|Authors||C. Laaber, T. Yue and S. Ali|
|Title||Multi-Objective Search-Based Software Microbenchmark Prioritization|
|Project(s)||Department of Engineering Complex Software Systems, AIT4CR: AI-Powered Testing Infrastructure for Cancer Registry System|
|Publication Type||Journal Article|
|Year of Publication||2022|
|Keywords||JMH, Multi-objective optimization, Performance Testing, Regression testing, Search-Based Software Engineering, software microbenchmarking, Test Case Prioritization|
Ensuring that software performance does not degrade after a code change is paramount. A potential solution, particularly for libraries and frameworks, is regularly executing software microbenchmarks, a performance testing technique similar to (functional) unit tests. This often becomes infeasible due to the extensive runtimes of microbenchmark suites, however. To address that challenge, research has investigated regression testing techniques, such as test case prioritization (TCP), which reorder the execution within a microbenchmark suite to detect larger performance changes sooner. Such techniques are either designed for unit tests and perform sub-par on microbenchmarks or require complex performance models, reducing their potential application drastically.

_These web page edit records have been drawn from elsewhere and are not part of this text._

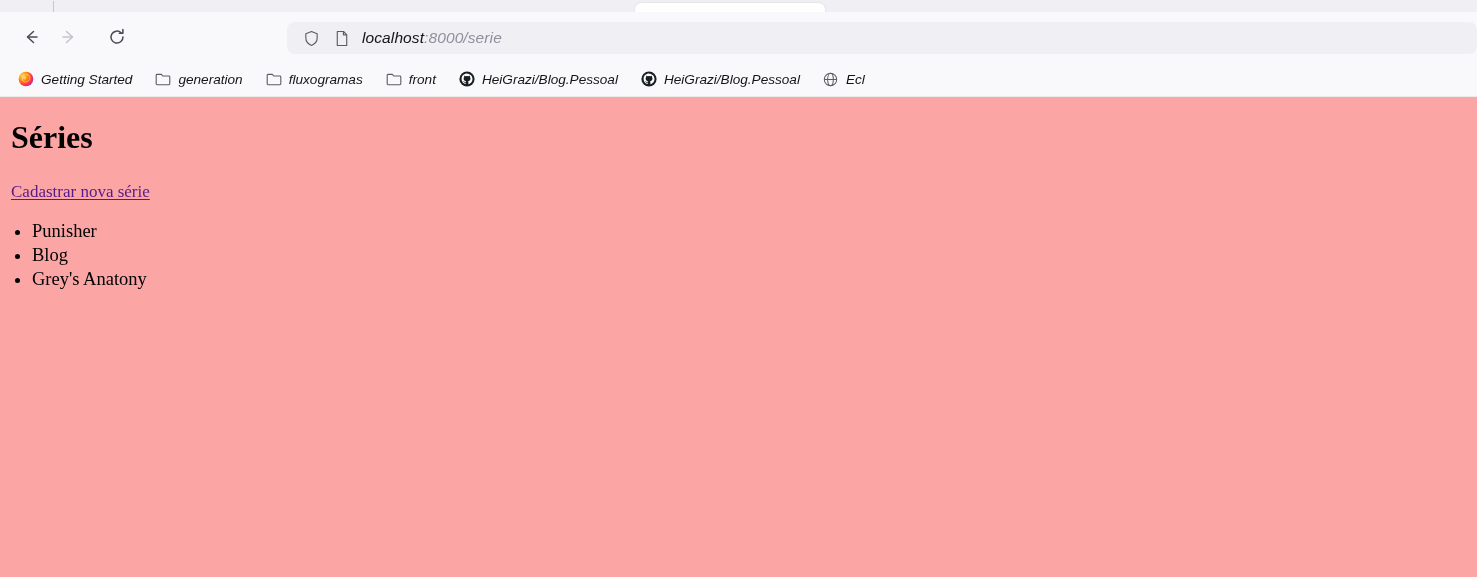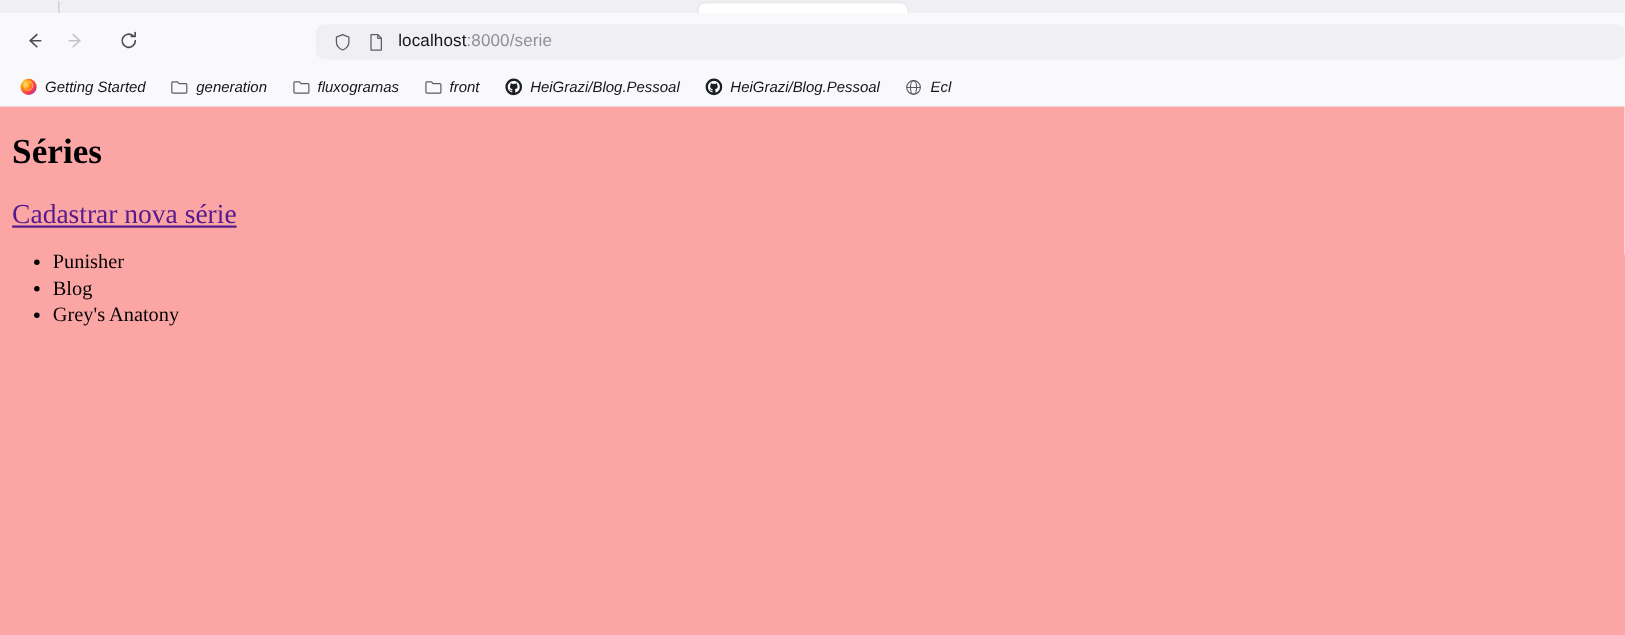--- a/index.html
+++ b/index.html
@@ -30,6 +30,7 @@
     height:50px; background:#f9f9fb;
     display:flex; align-items:center; padding:0 0 0 14px;
     position:relative;
+    font-style:italic;
   }
   .navbtn {
     width:34px; height:34px; display:flex; align-items:center; justify-content:center;

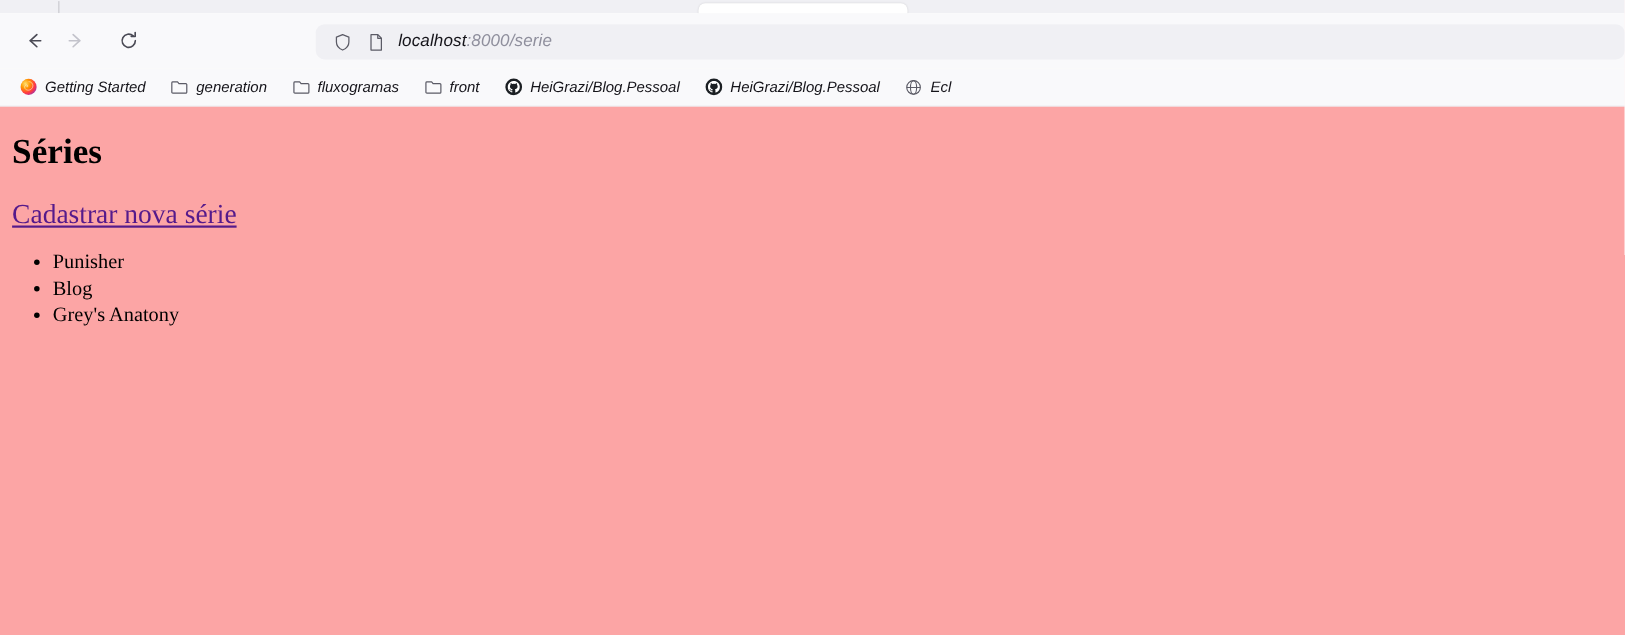--- a/index.html
+++ b/index.html
@@ -75,7 +75,7 @@
   }
   .link-wrap { margin:29px 0 0 11px; }
   a.newlink {
-    font-size:25px; color:#551a8b; text-decoration:underline;
+    font-size:17px; color:#551a8b; text-decoration:underline;
     text-underline-offset:2px;
   }
   ul.serie-list {

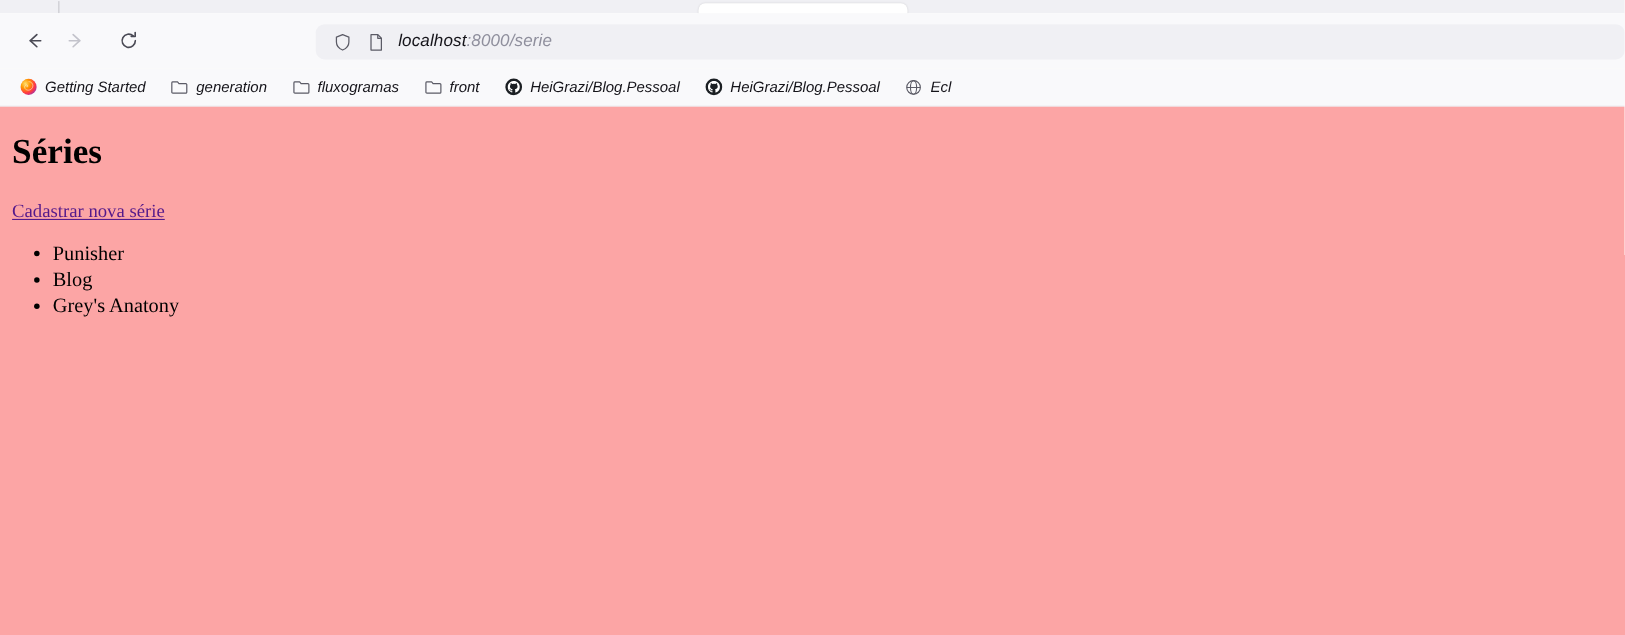--- a/index.html
+++ b/index.html
@@ -79,7 +79,7 @@
     text-underline-offset:2px;
   }
   ul.serie-list {
-    margin:17px 0 0 0; padding-left:48px; list-style-type:disc;
+    margin:17px 0 0 0; padding-left:32px; list-style-type:disc;
   }
   ul.serie-list li { font-size:18.5px; line-height:24px; }
 </style>

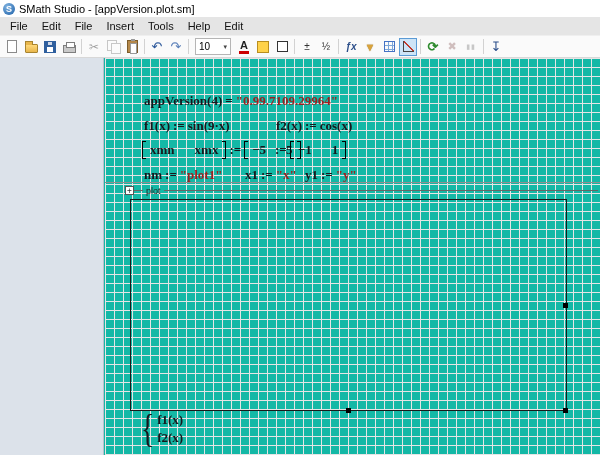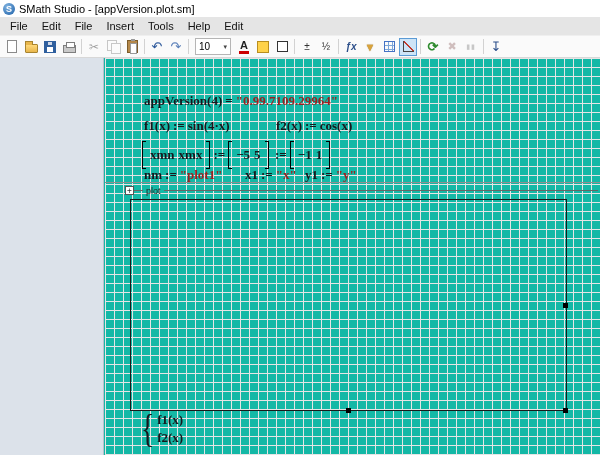--- a/index.html
+++ b/index.html
@@ -221,7 +221,7 @@
     <div class="math" style="left:39px;top:60px;">
       <span>f1(x)</span>
         <span class="op">:=</span>
-        <span>sin(4·x)</span>
+        <span>sin(9·x)</span>
     </div>
     <div class="math" style="left:171px;top:60px;">
       <span>f2(x)</span>

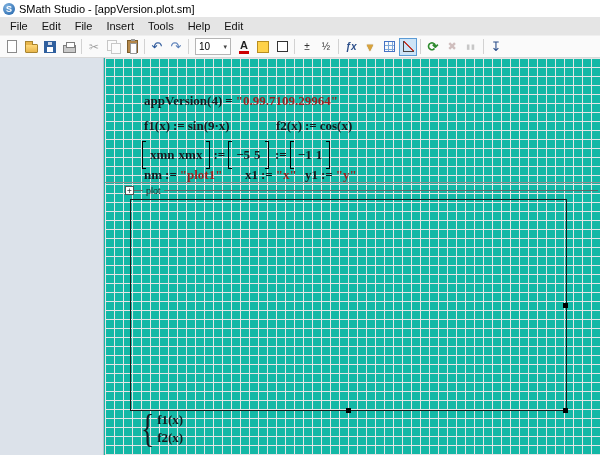--- a/index.html
+++ b/index.html
@@ -85,7 +85,7 @@
   .mat .bk{width:4px;border:1px solid #000;}
   .mat .bl{border-right:none;}
   .mat .br{border-left:none;}
-  .mat .cells{display:inline-flex;gap:4px;padding:6px 4px;align-items:center;}
+  .mat .cells{display:inline-flex;gap:20px;padding:1px 4px;align-items:center;}
 
   
   .pagebreak{position:absolute;left:0;top:124px;width:495px;height:1px;background:#8f8f8f;}

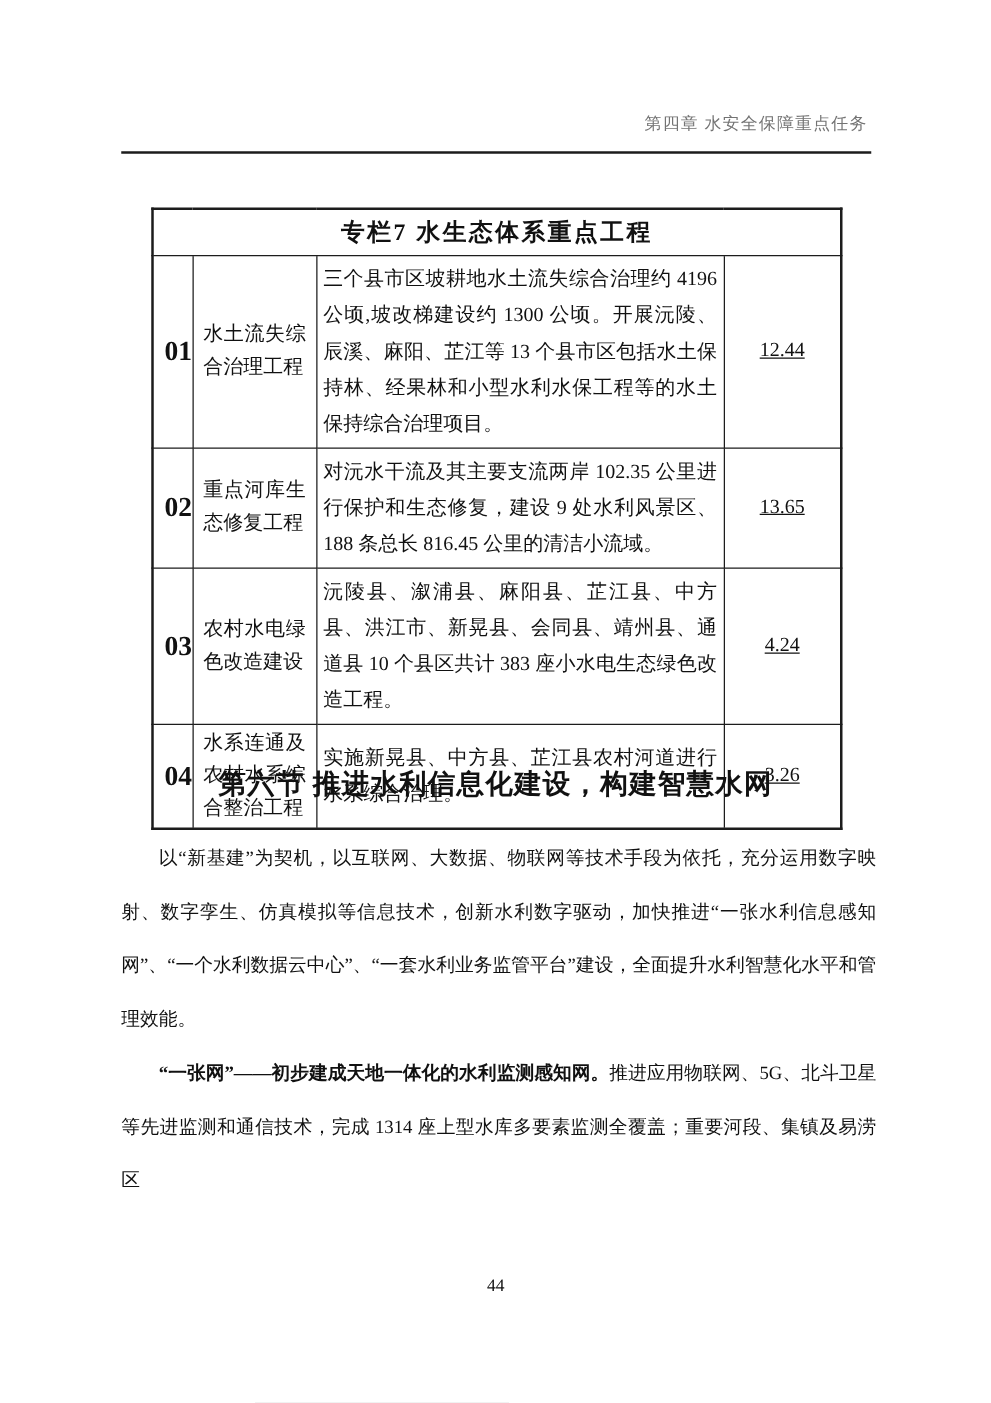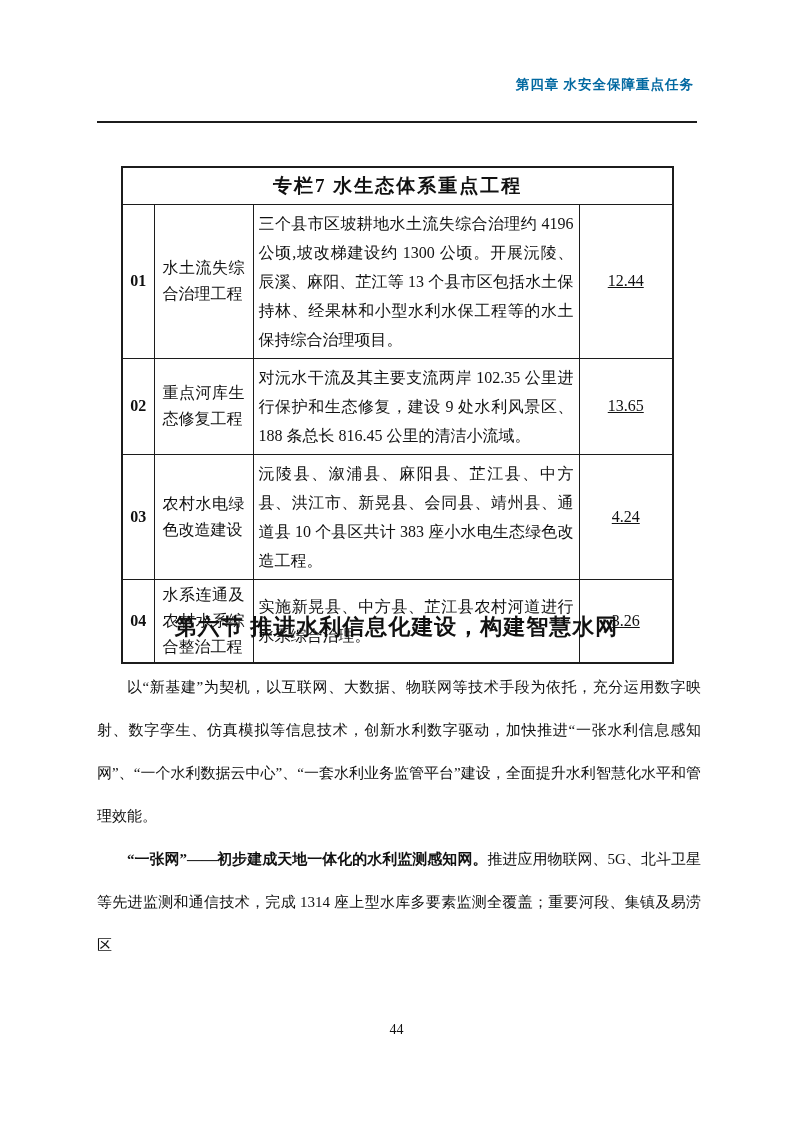--- a/index.html
+++ b/index.html
@@ -17,14 +17,14 @@
   
   .running-header {
     position: absolute;
-    top: 76px;
+    top: 90px;
     left: 97px;
     width: 597px;
     text-align: right;
     font-size: 13.5px;
-    font-weight: bold;
+    font-weight: normal;
     letter-spacing: 1px;
-    color: #0369a1;
+    color: #737373;
   }
   .header-rule {
     position: absolute;

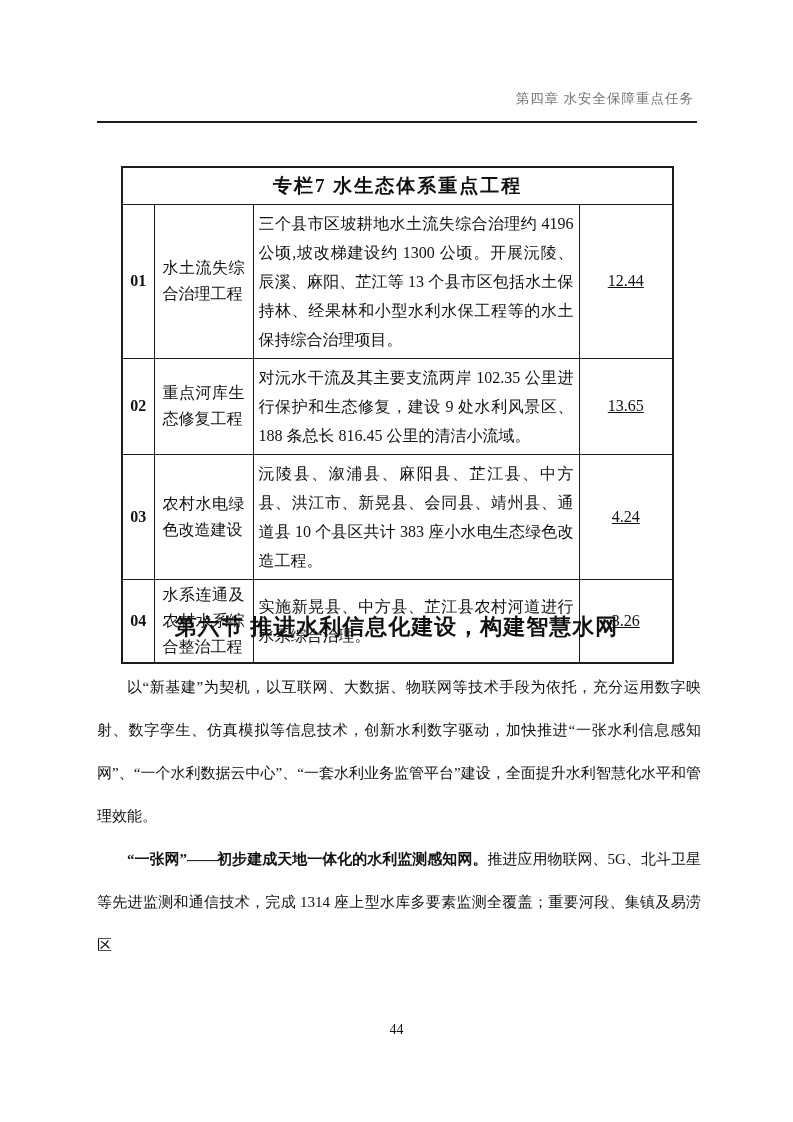--- a/index.html
+++ b/index.html
@@ -59,7 +59,7 @@
     margin-left: 28px;
   }
   .box-table .hdr { font-weight: bold; text-align: center; height: 56px; line-height: 22px; padding: 2px 4px; }
-  .box-table .no-cell { text-align: center; font-weight: bold; font-size: 16px; }
+  .box-table .no-cell { text-align: right; font-weight: bold; font-size: 22px; }
   .box-table .name-cell { text-align: justify; padding: 2px 8px; line-height: 26px; }
   .box-table .content-cell { text-align: justify; padding: 4px 5px; line-height: 29px; }
   .box-table .inv-cell { text-align: center; font-size: 16px; text-decoration: underline; }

In this paper, we propose a search-based technique based on multi-objective evolutionary algorithms (MOEAs) to improve the current state of microbenchmark prioritization. The technique utilizes three objectives, i.e., coverage to maximize, coverage overlap to minimize, and historical performance change detection to maximize. We find that our technique improves over the best coverage-based, greedy baselines in terms of average percentage of fault-detection on performance (APFD-P) and Top-3 effectiveness by 26 percentage points (pp) and 43 pp (for Additional) and 17 pp and 32 pp (for Total) to 0.77 and 0.24, respectively. Employing the Indicator-Based Evolutionary Algorithm (IBEA) as MOEA leads to the best effectiveness among six MOEAs. Finally, the technique's runtime overhead is acceptable at 19% of the overall benchmark suite runtime, if we consider the enormous runtimes often spanning multiple hours. The added overhead compared to the greedy baselines is miniscule at 1%.These results mark a step forward for universally applicable performance regression testing techniques.